Helen Wild und Frank Breidert, zwei erfahrene Autoren, wollen den Film machen. Wie ihr Protagonist sind sie fasziniert von der Idee einer solchen Abenteuerreise. Von Anfang an ist klar, dass dieser Film ein Wagnis sein wird. Nicht nur wegen der Schwierigkeiten, in China zu drehen, sondern vor allem, weil nicht abzusehen ist, wie Marcel die Reise körperlich verkraften wird. Er, der ohnehin wegen seiner andauernden Schmerzen starke Medikamente nehmen muss, ist in China weit weg von seiner vertrauten Umgebung und seinen Ärzten, von behindertengerechten Verkehrsmitteln, Straßen und Gebäuden ganz zu schweigen. Mit dem Rollstuhl durch China zu reisen, wird ein schwieriges Unterfangen.

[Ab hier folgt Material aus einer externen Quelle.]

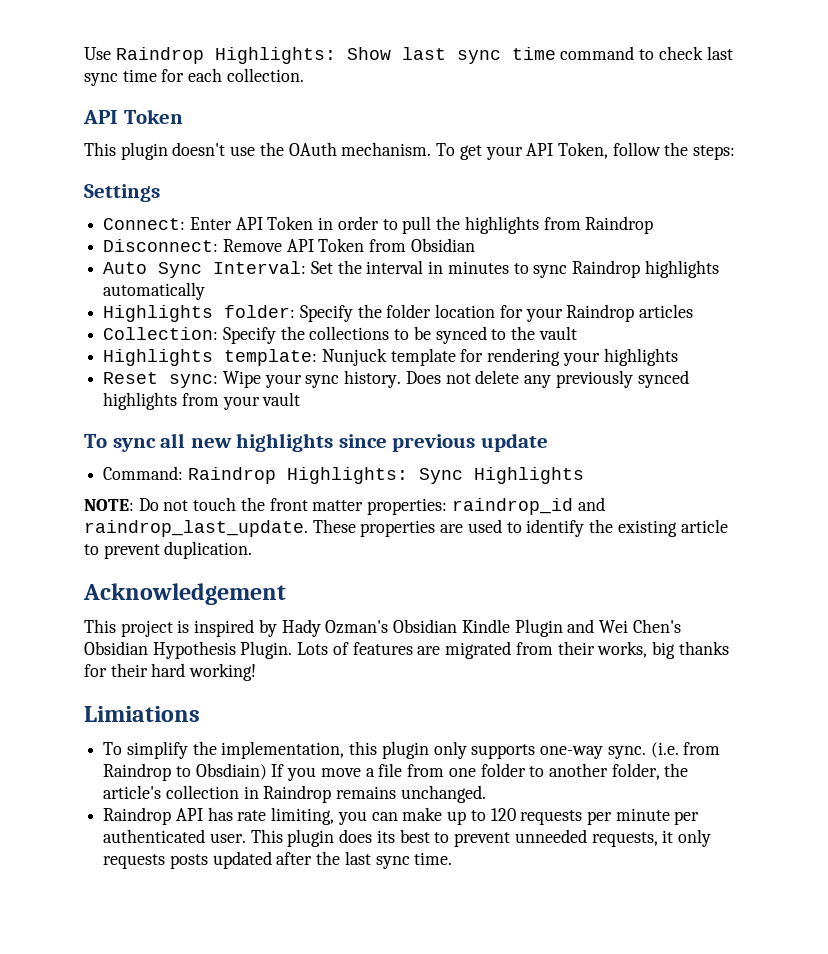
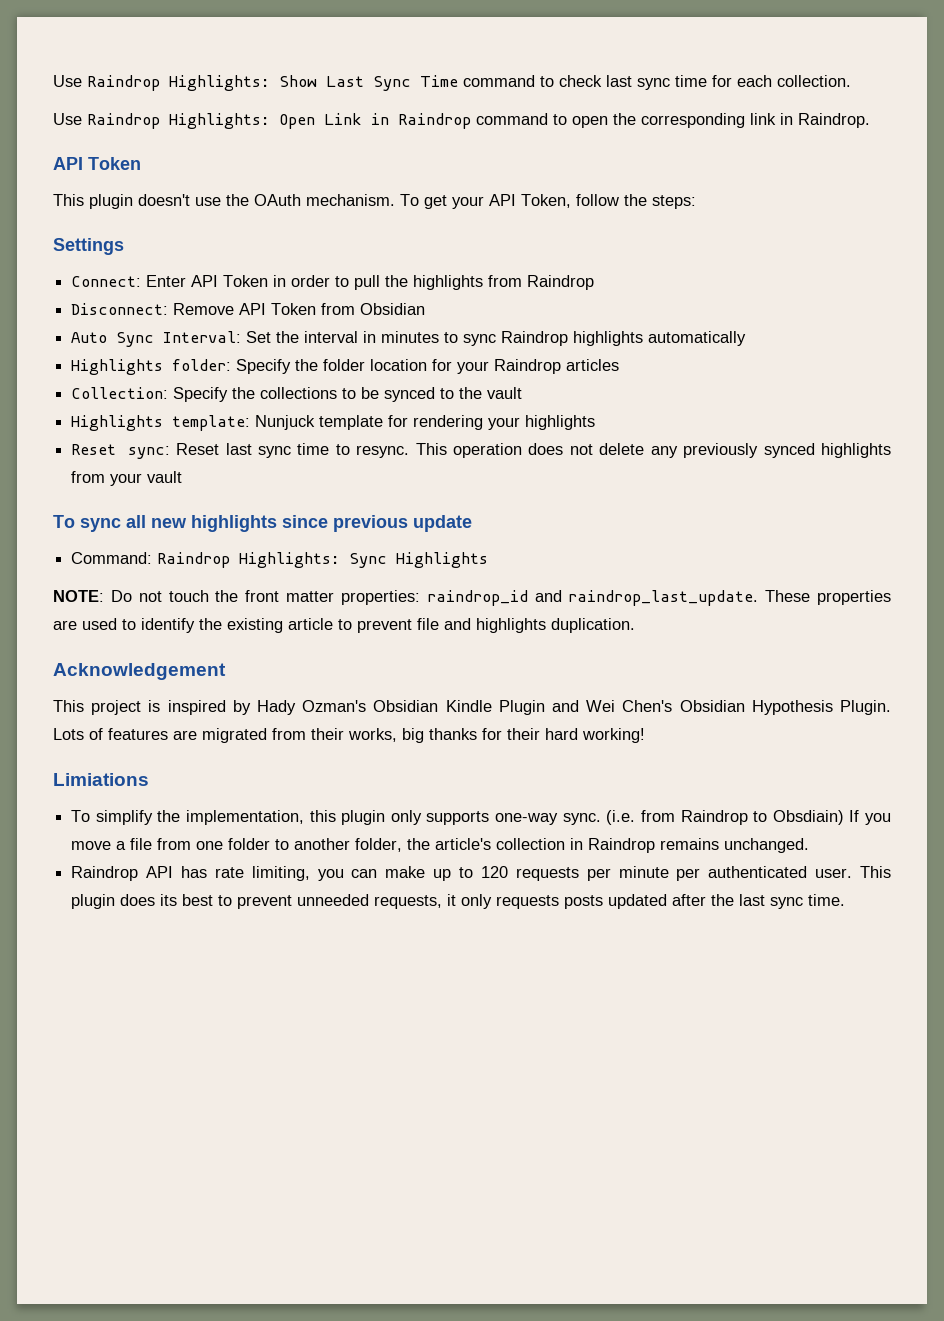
[401,47,556,64] last sync time -> [326,75,458,91] Last Sync Time
(304, 75) none -> [53,113,870,129] // Use Raindrop Highlights: Open Link in Raindrop command to open the corresponding link in Raindrop.
[222,370,441,388] Wipe your sync history. Does -> [176,443,564,458] Reset last sync time to resync. This operation does
(160, 551) none -> [417,618,546,633] file and highlights

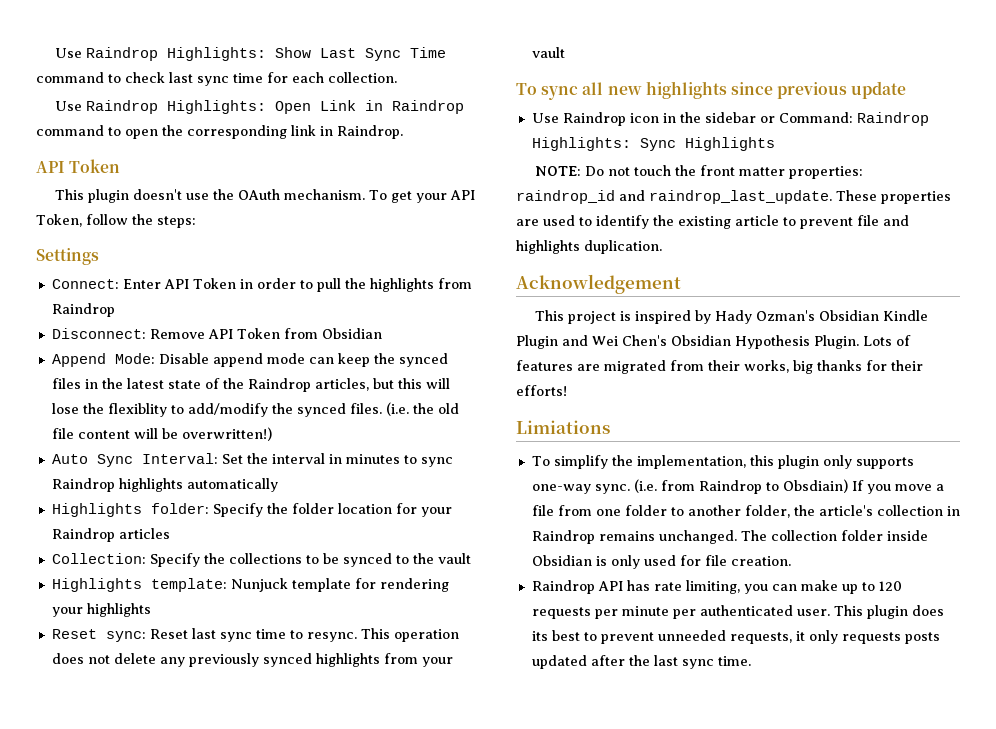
(426, 309) none -> [51,353,448,367] [51,378,450,392] [51,402,459,417] [51,427,272,441] // Append Mode: Disable append mode can keep the synced files in the latest state of the Raindrop articles, but this will lose the flexiblity to add/modify the synced files. (i.e. the old file content will be overwritten!)
(472, 523) none -> [531,112,775,126] Use Raindrop icon in the sidebar or
[545,728,645,743] hard working! -> [516,385,567,396] efforts!
(810, 845) none -> [740,530,928,541] [531,555,791,569] The collection folder inside Obsidian is only used for file creation.

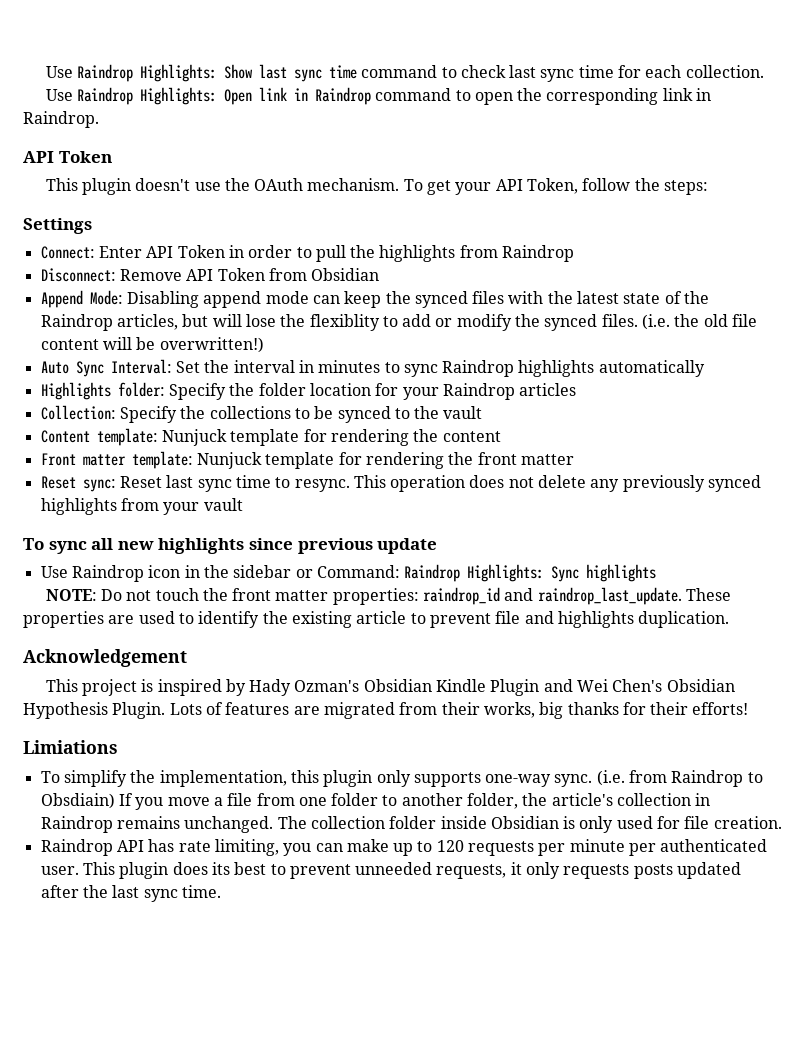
[320,47,447,61] Last Sync Time -> [258,64,357,82] last sync time
[320,100,357,111] Link -> [258,87,287,101] link
[158,353,209,364] Disable -> [126,291,199,308] Disabling
[84,379,98,389] in -> [508,291,544,304] with
[397,378,422,389] this -> (209, 320) none
[187,403,268,417] add/modify -> [402,314,512,331] add or modify
[51,578,449,592] [51,603,151,617] Highlights template: Nunjuck template for rendering your highlights -> [40,428,501,446] [40,451,574,469] Content template: Nunjuck template for rendering the content // Front matter template: Nunjuck template for rendering the front matter
[684,137,775,151] Highlights -> [586,564,657,582] highlights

»Wir zeigen einen ZDF-Kollegen bei der Realisation seiner Traumreise! Wir haben es mit einem Protagonisten zu tun, dessen Gesundheitszustand labil ist. Marcel weiß, wie man vor und hinter der Kamera agiert! Das muss er vergessen und uns die Arbeit überlassen! Wir wollen nichts inszenieren, wir müssen spannend und überraschend sein! Wir dürfen nichts falsch machen!«

Wie ein Mantra sagen wir uns diese Sätze immer wieder vor. Als Helen, Frank und Marcel mit dem Kamerateam losfahren, beginnt die Zeit, in der man als Redakteurin täglich auf eine erlösende SMS wartet. Die Nachrichten aus China sind beruhigend: Die Autoren scheinen guter Dinge, Marcel ist gesund und beginnt die Reise zu genießen.

Wie ein solche Geschichte aufhört? Mit einer glücklichen Heimkehr, mit spannenden Schilderungen des Erlebten, es folgen Schnitt, Abnahme und Sprachaufnahme. Am Ende ist ein Film entstanden, der mit wunderbaren Bildern von einer Reise erzählt, die mehr ist als nur eine Fahrt durch ein unbekanntes Land. Eine ungewöhnliche »37°«-Dokumentation, die von Freude, Schmerz, Hoffnung und Mut berichtet und die uns zeigt, dass man alles, was einem im Leben begegnet, nicht nur mit den Augen, sondern auch mit dem Herzen sehen muss.

Helen Wild, Frank Breidert (Autoren), Ralf Gemmecke (Kamera), Amilca Sosa Fink (Ton), Heike Eberle (Schnitt), Dongxia Tunisch (Producerin), Olaf Pessler (Sprecher), Maria Zimmer-Geyer (ZDF-Pressestelle) und natürlich Marcel – sie alle haben für »Trotzdem China!« ihr Bestes gegeben. Ich bedanke mich dafür!